The fact is a December rate hike has already been priced in – markets think there is a roughly 90% chance the Fed will increase the target federal funds rate. It now looks almost impossible for the Fed not to raise rates next month – it’s painted itself in a corner and has to respond with a hike or all hell will break loose in the markets.
[Jobless numbers] only strengthens the case for the Fed to act. Rising bond yields since Donald Trump’s win further add to the argument for the central bank to raise rates.
US inflation rises and jobless claims fall
Ahead of Janet Yellen starting her testimony to Congress [full text here], there has been a spate of US data, none of which makes a rate rise in December less likely.
The consumer price index rose 0.4% month on month in October, and 1.6% year on year, both in line with expectations. Economist James Smith at ING Bank said:
US inflation is not a massive concern for the Federal Reserve Open Markets Committee . That’s the upshot of today’s CPI report, which showed that the headline continued to rise (to 1.6% YoY) and continues to converge on the core rate (now 2.1%) as the effect of earlier oil price weakness filters out. In fact, the transport component made the first positive contribution to the 12-month rate of inflation since 2014.
As this energy drag disappears, we expect the headline rate to hit the Fed’s 2% target in the second quarter of next year. If there is one criticism of the overall inflation picture, it is that price gains are not especially broad-based...
But that aside, inflation is certainly not a hindrance to a December hike, nor indeed should it be a massive drag on the Fed’s plans for 2017. We may get some further insight from Chair Yellen’s testimony this afternoon. A central part of the discussion both today and amongst Fed officials over coming months will instead revolve around the neutral rate. In her introductory remarks today, Yellen suggested that the Fed funds rate is “only somewhat” below the neutral rate and the “risk of falling behind the curve seems limited”. This indicates that the pace of hikes could continue to be slow next year, although this will of course depend on some of Trump’s fiscal plans. But until the details of these plans become clearer, expect Yellen and other Fed officials to steer away from commenting on this topic.
Meanwhile weekly jobless claims hit a 43 year low, down 19,000 to a seasonally adjusted 235,000. Analysts had expected a rise to 257,000.
On Wall Street, the Dow Jones Industrial Average has opened 13 points or 0.07% higher.
Updated
UBS: Wealthy investors more optimistic since Trump win
Donald Trump’s election victory has alarmed and appalled many of our readers. But a new survey has found that wealthy US investors are now MORE confidence about their prospects.
UBS Wealth Management Americas latest quarterly Investor Watch report found a jump in optimism among high net worth and ultrahigh net worth investors since last week’s election.
They say:
UBS surveyed 1,200 wealthy investors immediately before and after the election to determine changes in sentiment and mindset. Since the election, 48% of investors feel optimistic about the short-term economic outlook, up from 39% just 3 weeks earlier.

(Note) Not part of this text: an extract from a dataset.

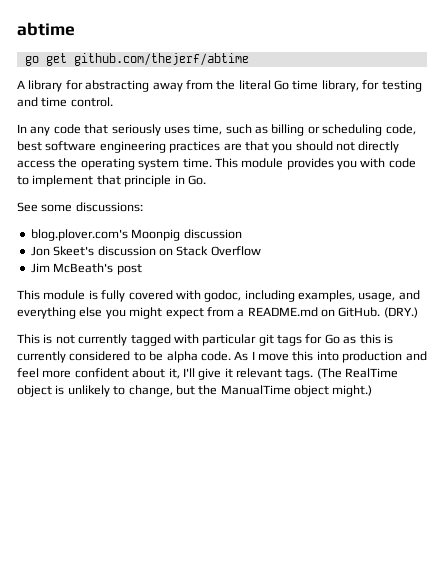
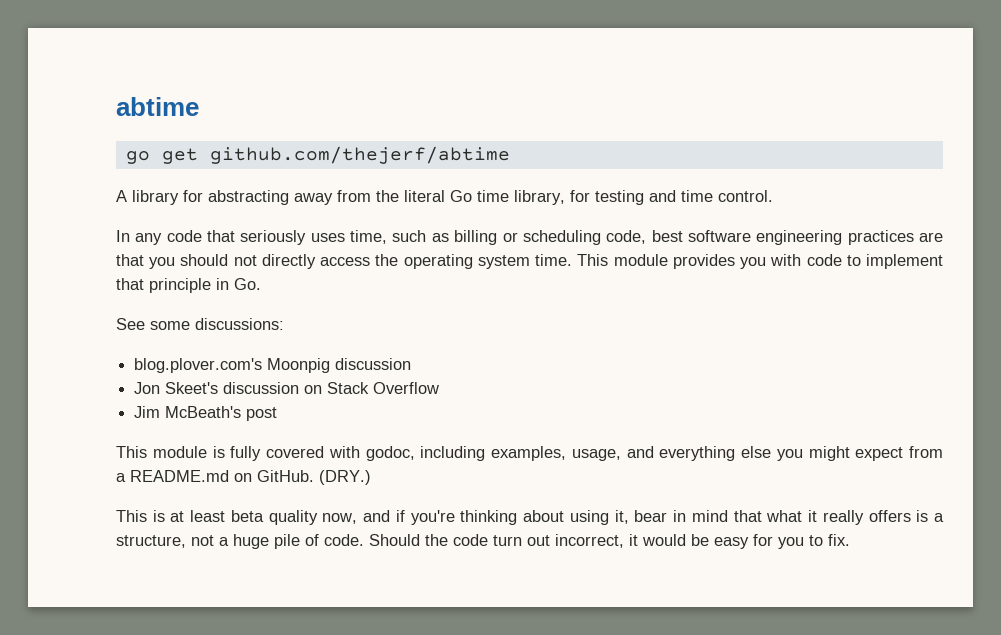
[55,334,393,346] [17,351,427,363] [17,368,399,380] [17,385,373,397] not currently tagged with particular git tags for Go as this is currently considered to be alpha code. As I move this into production and feel more confident about it, I'll give it relevant tags. (The RealTime object is unlikely to change, but the ManualTime object might.) -> [170,510,945,525] [116,534,850,549] at least beta quality now, and if you're thinking about using it, bear in mind that what it really offers is a structure, not a huge pile of code. Should the code turn out incorrect, it would be easy for you to fix.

This rise is driven by a sharp increase in optimism among Trump supporters that outweighed a decline among Clinton supporters.

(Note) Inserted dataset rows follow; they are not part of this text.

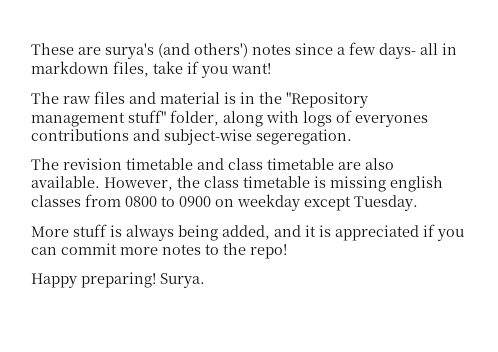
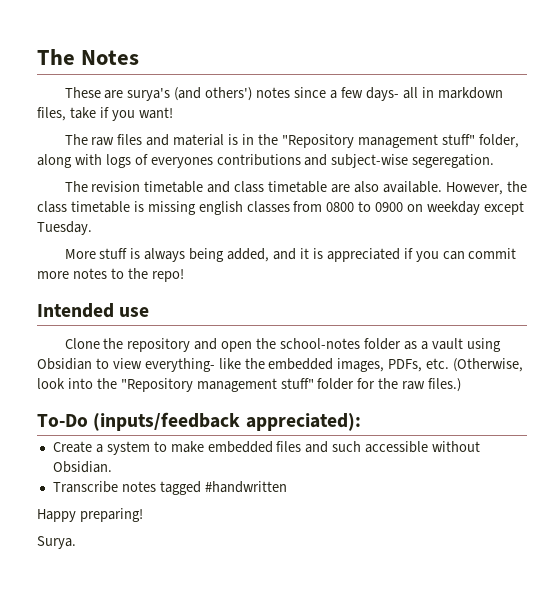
(31, 49) none -> [37,49,140,65] The Notes //
(287, 251) none -> [37,303,150,318] [64,338,501,352] [37,358,524,372] [37,378,462,392] [37,412,361,431] [52,441,481,455] [52,461,112,473] [52,481,287,495] // Intended use // Clone the repository and open the school-notes folder as a vault using Obsidian to view everything- like the embedded images, PDFs, etc. (Otherwise, look into the "Repository management stuff" folder for the raw files.) // To-Do (inputs/feedback appreciated): // Create a system to make embedded files and such accessible without Obsidian. // Transcribe notes tagged #handwritten
(156, 280) none -> (143, 515) //

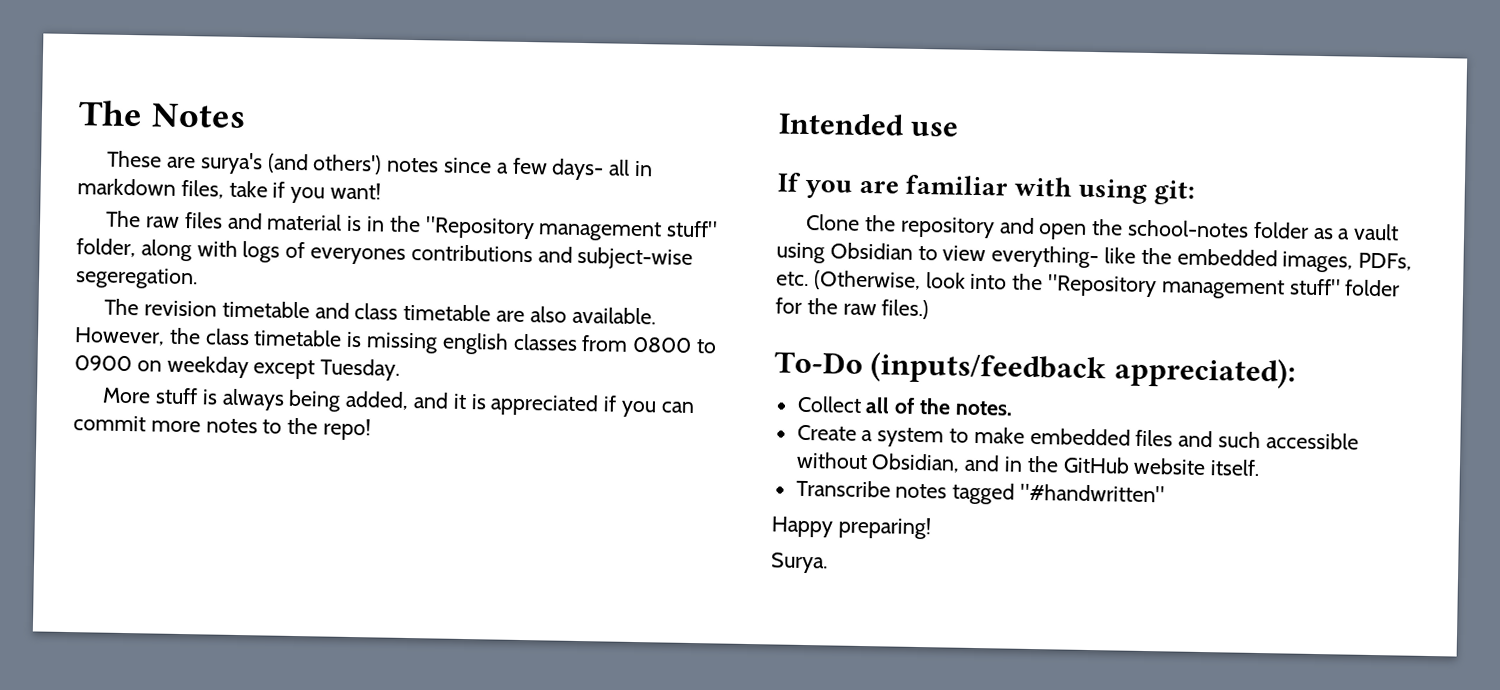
(150, 312) none -> [777,172,1195,205] // If you are familiar with using git:
(361, 422) none -> [796,395,1013,416] // Collect all of the notes.
[52,461,112,473] Obsidian. -> [871,453,1261,477] Obsidian, and in the GitHub website itself.
[204,481,287,493] #handwritten -> [1020,483,1166,503] "#handwritten"

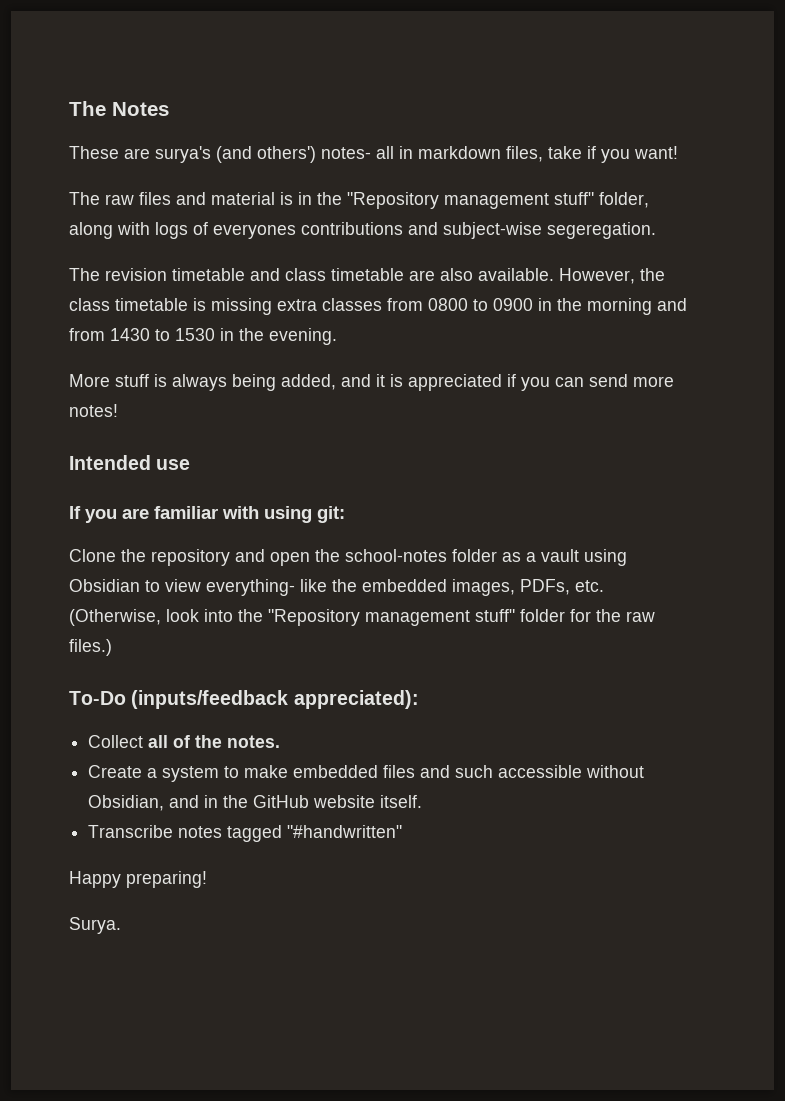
[387,157,605,181] notes since a few days- -> [321,147,371,159] notes-
[441,332,509,355] english -> [277,299,317,311] extra
[136,355,401,381] on weekday except Tuesday. -> [538,298,687,315] [69,328,337,345] in the morning and from 1430 to 1530 in the evening.
[73,415,372,441] commit more notes to the repo! -> [589,374,674,387] [69,404,118,417] send more notes!

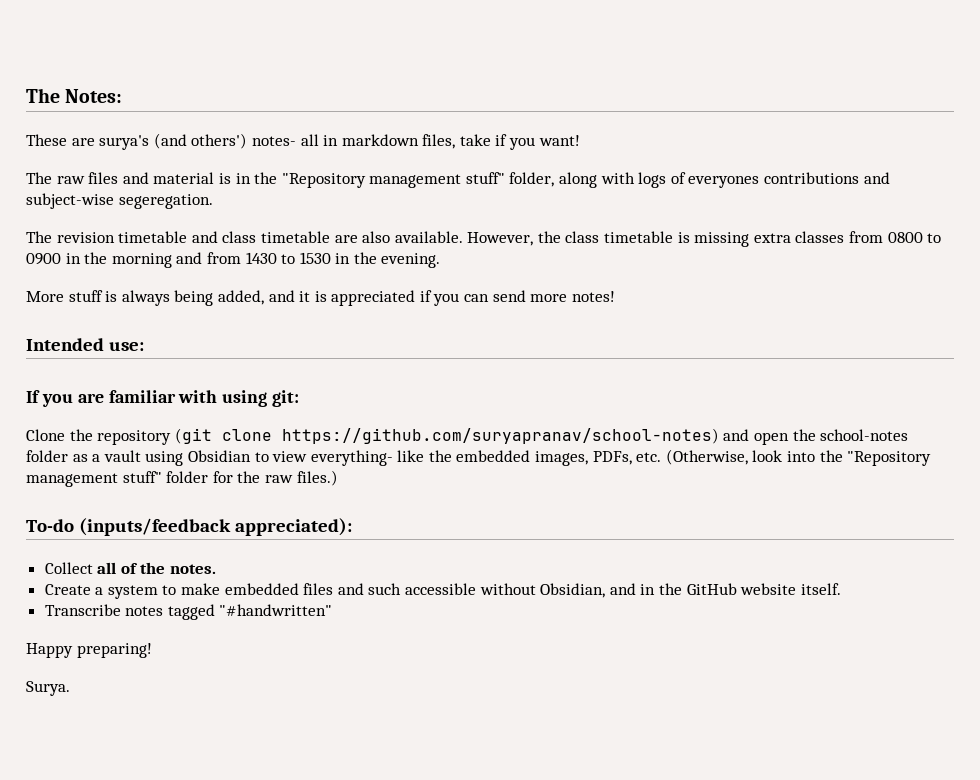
[69,101,169,116] The Notes -> [26,88,123,103] The Notes:
[156,459,191,470] use -> [108,342,144,351] use:
(230, 557) none -> [174,428,719,444] (git clone https://github.com/suryapranav/school-notes)
[69,691,126,705] To-Do -> [26,519,74,532] To-do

Why this optimism, given the concerns over Trump’s policies on (for example) trade?
Well, some investors believe Washington needs shaking up, and like Trump’s pledge to cut regulations. His promise to cut taxes must be a factor too.
But while Trump fans move their money into riskier assets, Clinton supporters are being much more conservative. Many fear the president-elect will pull America into recession....
The Economist’s Buttonwood column has swiftly commented on Ed Balls’ proposal to reform central bank independence.
It argues that some of the criticism heaped on central banks has been unfair:
A lot of the current criticism of central banks assumes that they had some hidden political agenda (to support the election of Hillary Clinton or to warn voters off Brexit) behind their policy shifts. That is nonsense, in my view. In a low growth, low inflation world.
Central banks have had little option but to keep policy loose; many of those that tried to tighten policy have been forced to retreat. and central banks tend to reflect the consensus view of economists which was that Brexit would be bad news (those who think the consensus view has been proved wrong might note that the government has yet even to start the exit process).
In short, central banks may have made mistakes but they are honest mistakes.
But Buttonwood isn’t convinced by the most radical part of the paper -- the suggestion that central banks and politicians should co-ordinate on fiscal and monetary policy in times of crisis.
On its own merits, this sounds entirely sensible. But if you think central banks are in the political firing line now, what would happen if they started commenting on fiscal policy, particularly close to an election? Imagine if Ms Yellen were to advise the Republicans against tax cuts for the rich?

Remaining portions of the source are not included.